Ces petites transformations, qui réjouiraient assurément les plus purs des socialistes, semblent si faciles à l’auteur qu’il ne juge même pas utile d’indiquer le moyen de les opérer. Je crois cependant que pour toute personne un peu familiarisée avec l’étude de la constitution mentale des Arabes, réaliser de telles modifications n’offre guère moins de difficultés que de changer un indigène australien en professeur au Collège de France, ou d’apprendre à voler à un batracien.

Monsieur Leroy-Beaulieu n’est pas tendre d’ailleurs pour les Arabes, qu’il paraît considérer comme une collection de sauvages. Leur organisation est simplement, suivant lui, "l’ancienne constitution de tous les peuples pasteurs". L’auteur croit évidemment que tous les Arabes sont des pasteurs et tous les Berbères des sédentaires. En réalité, nomades et sédentaires subsistent chez les deux peuples. Les plus purs des Berbères, les Touaregs, sont exclusivement nomades. En lisant ce qu’écrivait Ibn Khaldoun au XIVe siècle, on voit que cette division des Berbères de l’Algérie en sédentaires et en nomades ne date pas d’hier.
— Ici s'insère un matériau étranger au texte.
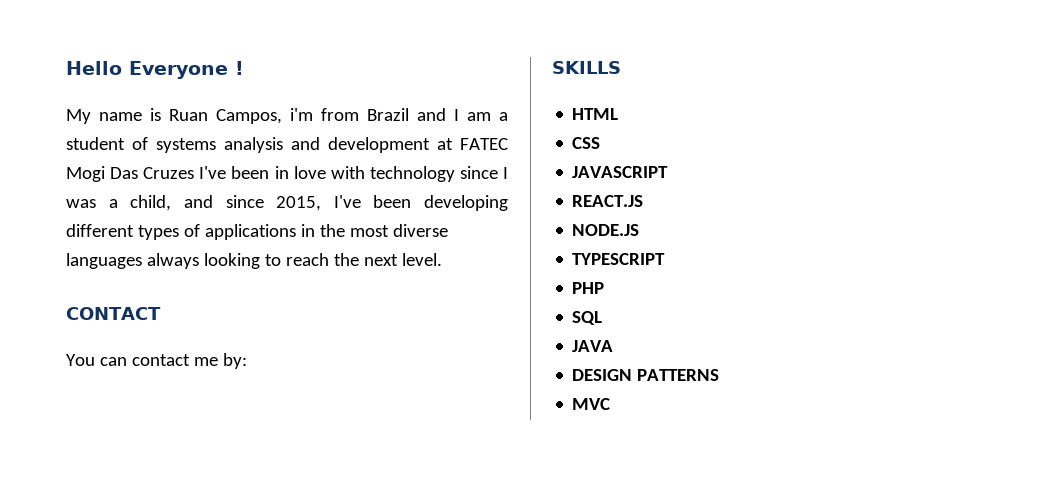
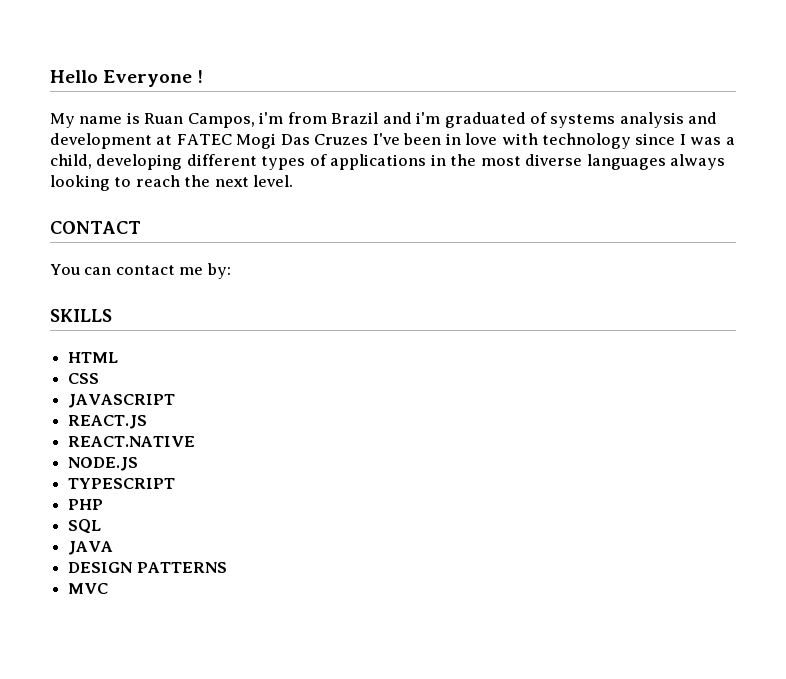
[454,109,508,121] [66,137,125,150] I am a student -> [416,112,526,128] i'm graduated
[183,195,412,211] and since 2015, I've been -> (92, 161) none
(644, 201) none -> [68,436,196,447] // REACT.NATIVE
"Depuis les temps les plus anciens, dit Ibn Khaldoun, cette race d’hommes (les Berbères), habite le Maghreb, dont elle a peuplé les plaines, les montagnes, les plateaux, les régions maritimes, les campagnes et les villes. Ils construisent leurs demeures, soit de pierres, soit d’argile, soit de roseaux et de broussailles, ou bien de toiles faites de poil de chameau. Ceux d’entre les Berbères qui jouissent de la puissance et qui dominent les autres s’adonnent à la vie nomade et parcourent avec leurs troupeaux les pâturages auxquels un court voyage peut les amener. Jamais ils ne quittent l’intérieur du Tell pour entrer dans les vastes plaines du désert. Ils gagnent leur vie à élever des moutons et des bœufs, réservant ordinairement les chevaux pour la selle et pour la propagation de l’espèce. Une partie des Berbères nomades fait aussi métier d’élever des chameaux, se donnant ainsi une occupation qui est plutôt celle des Arabes. Les Berbères de la classe pauvre tirent leur subsistance du produit de leurs champs et des bestiaux qu’ils élèvent chez eux. Mais la haute classe, celle qui vit en nomade, parcourt le pays avec ses chameaux, s’occupant aussi de dévaliser les voyageurs."